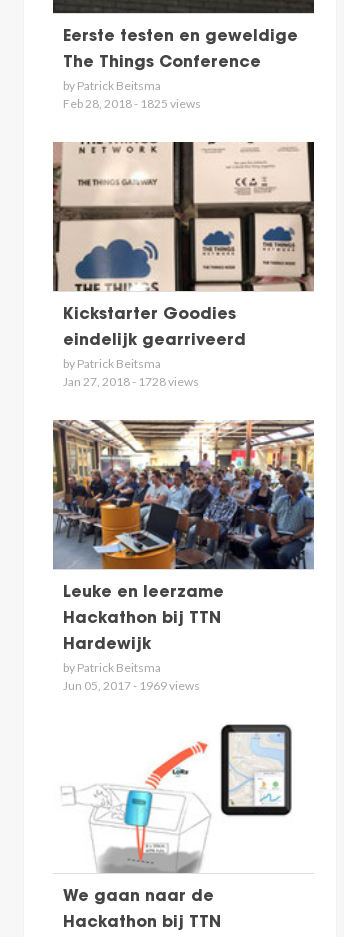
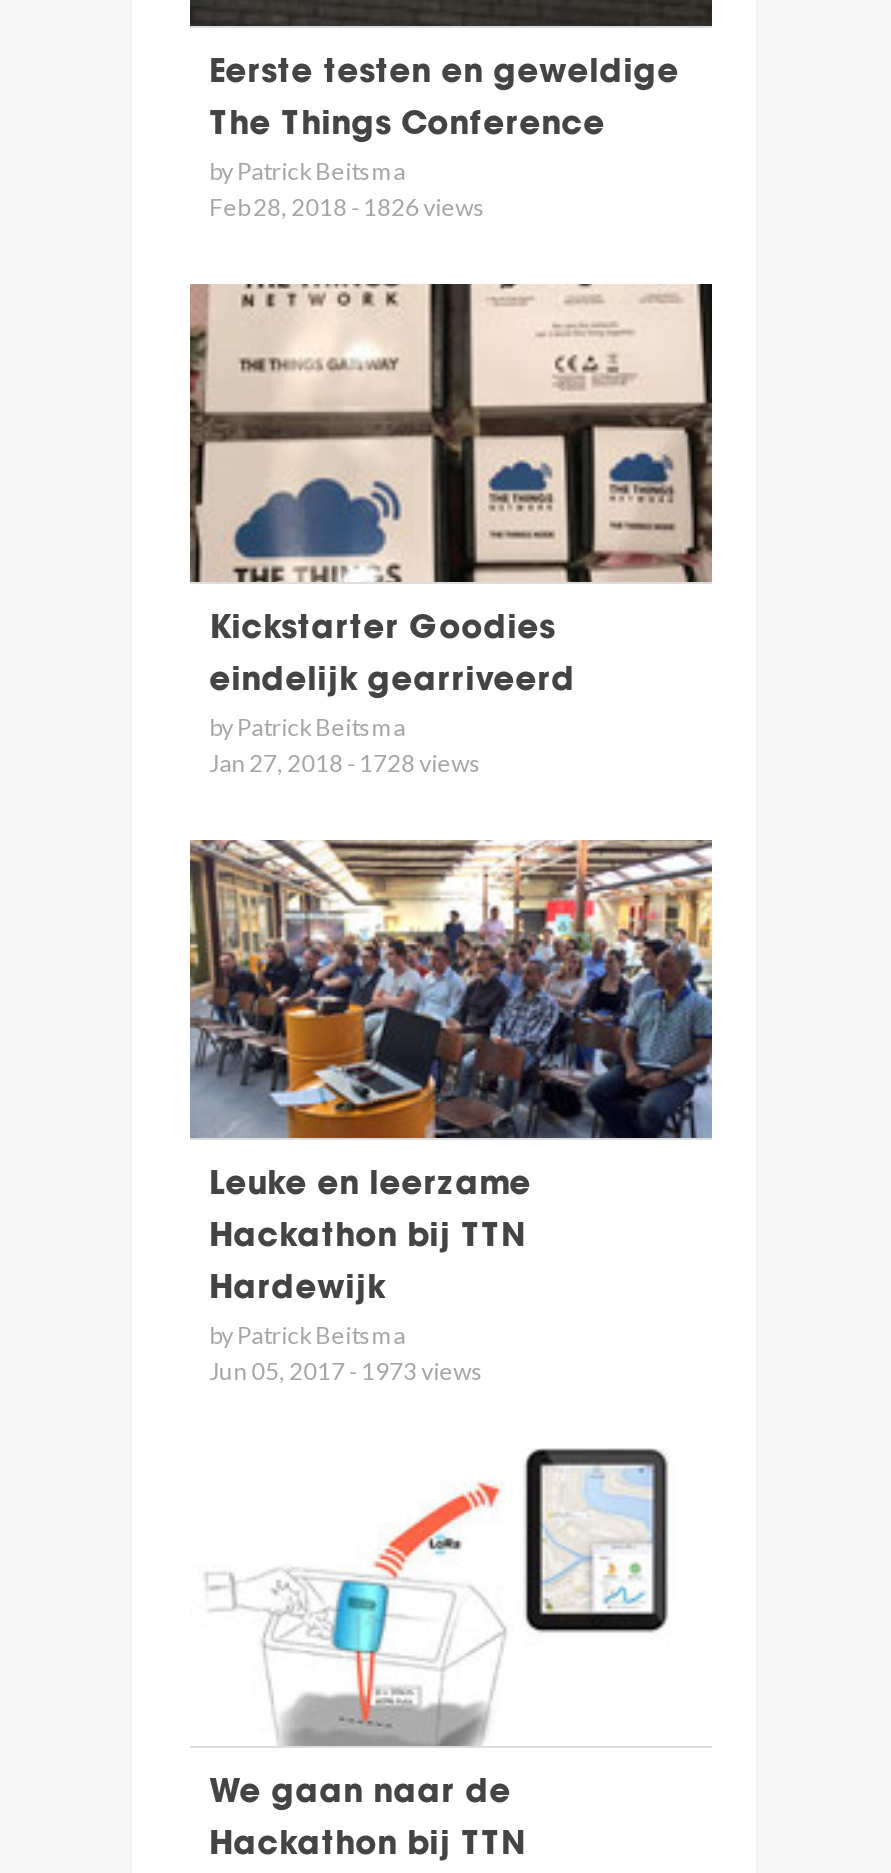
- Feb 28, 2018 - 1825 views
+ Feb 28, 2018 - 1826 views

- Jun 05, 2017 - 1969 views
+ Jun 05, 2017 - 1973 views
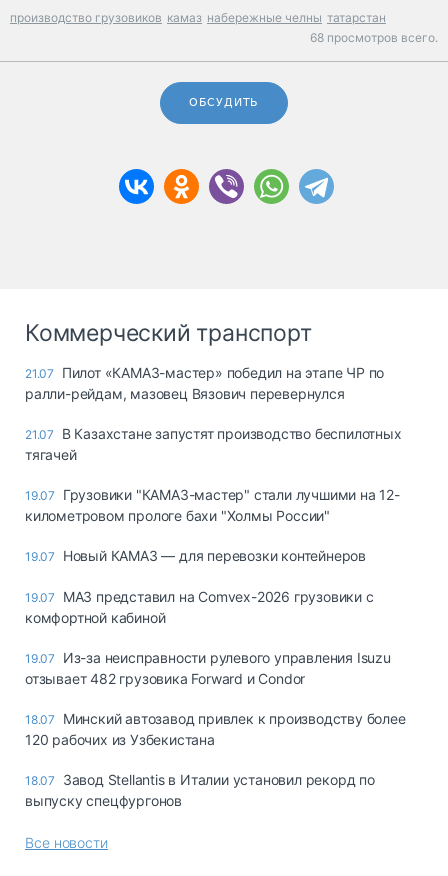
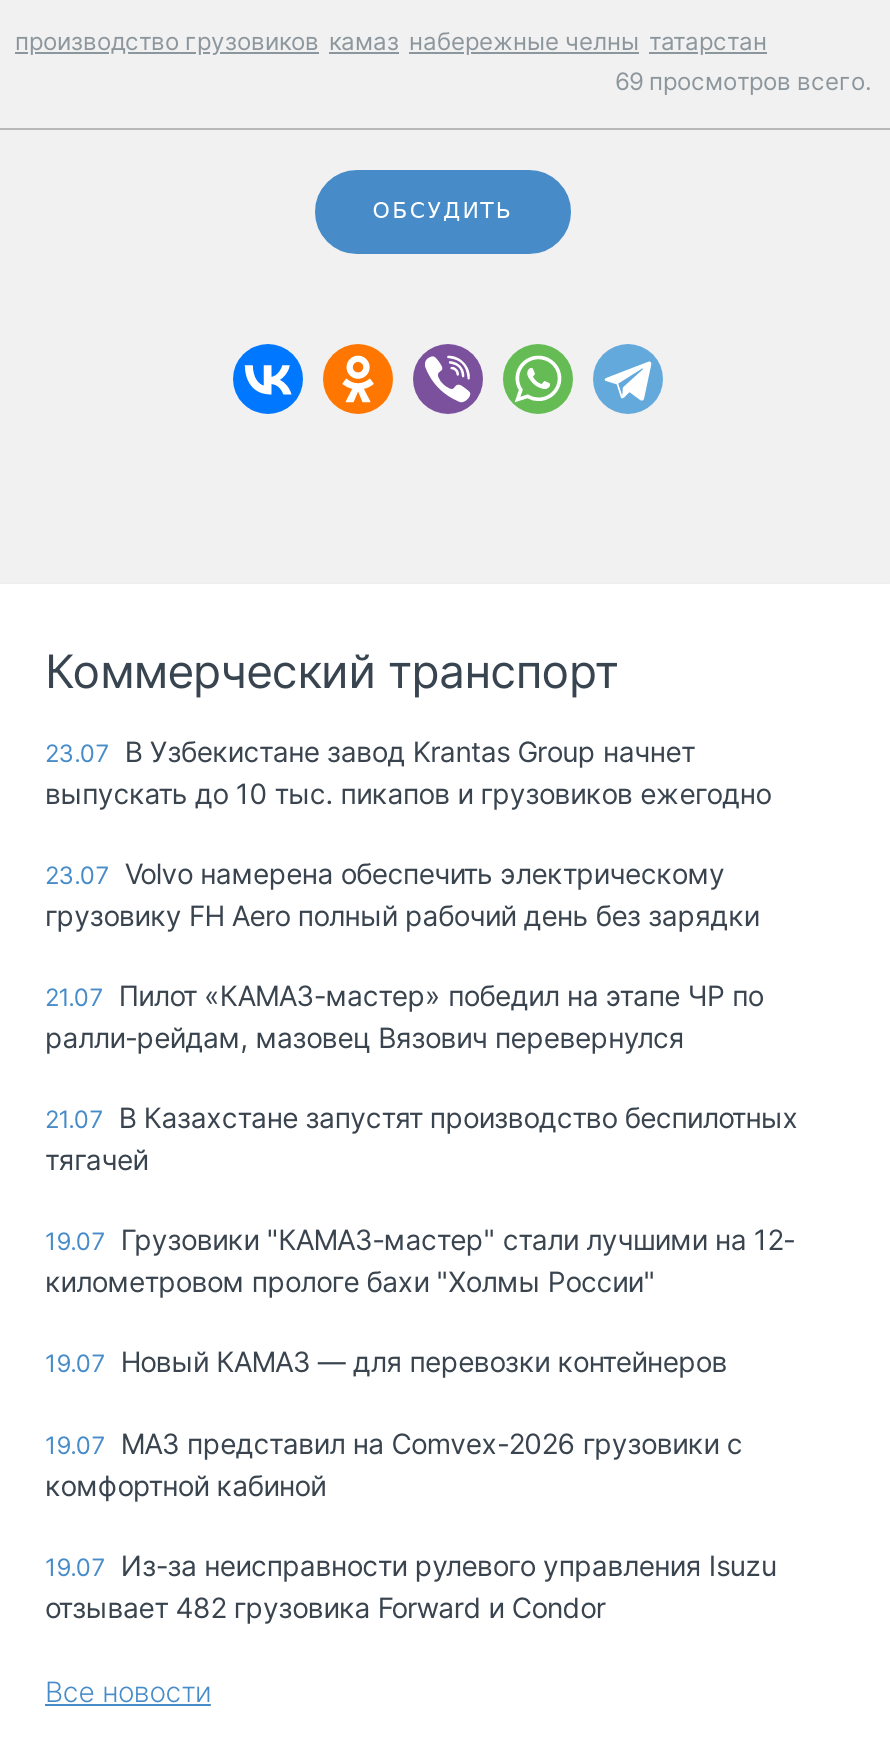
- 68 просмотров всего.
+ 69 просмотров всего.

+ 23.07 В Узбекистане завод Krantas Group начнет
+ выпускать до 10 тыс. пикапов и грузовиков ежегодно
+ 23.07 Volvo намерена обеспечить электрическому
+ грузовику FH Aero полный рабочий день без зарядки

moved down: 21.07 Пилот «КАМАЗ-мастер» победил на этапе ЧР по | ралли-рейдам, мазовец Вязович перевернулся | 21.07 В Казахстане запустят производство беспилотных | ... | 19.07 Из-за неисправности рулевого управления Isuzu | отзывает 482 грузовика Forward и Condor

- 18.07 Минский автозавод привлек к производству более
- 120 рабочих из Узбекистана
- 18.07 Завод Stellantis в Италии установил рекорд по
- выпуску спецфургонов
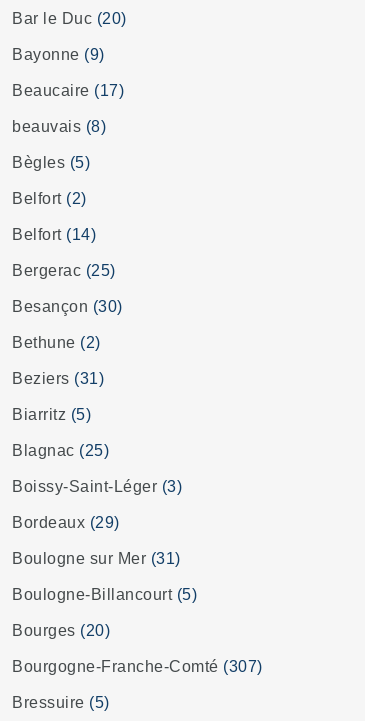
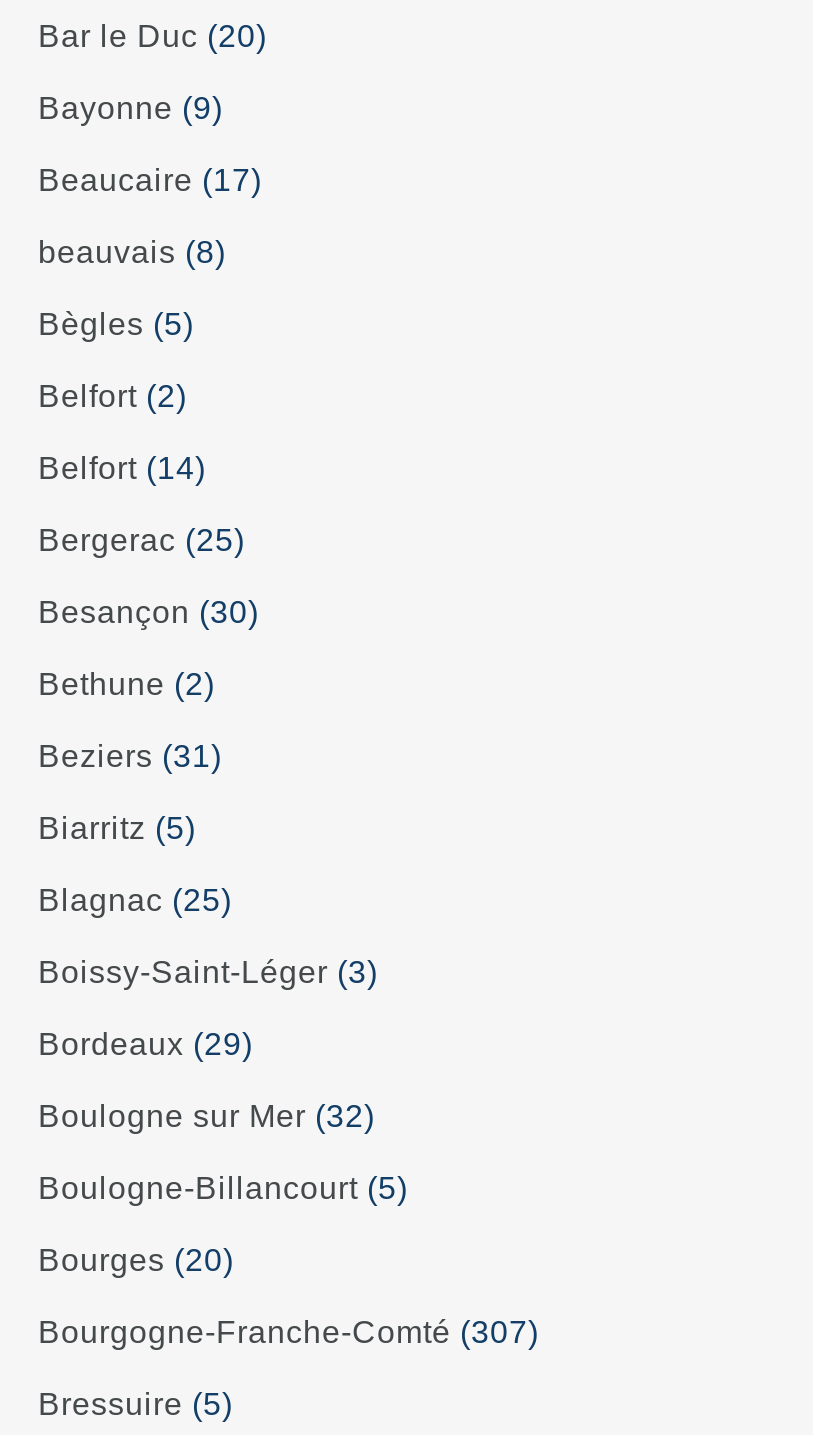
- Boulogne sur Mer (31)
+ Boulogne sur Mer (32)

....

Task to complete => Starting at the line above that holds "moved down: 21.07" and ending at the line that holds "- 120 рабочих из Узбекистана", transcribe each line exactly and include no other lines.

Answer section =>
moved down: 21.07 Пилот «КАМАЗ-мастер» победил на этапе ЧР по | ралли-рейдам, мазовец Вязович перевернулся | 21.07 В Казахстане запустят производство беспилотных | ... | 19.07 Из-за неисправности рулевого управления Isuzu | отзывает 482 грузовика Forward и Condor

- 18.07 Минский автозавод привлек к производству более
- 120 рабочих из Узбекистана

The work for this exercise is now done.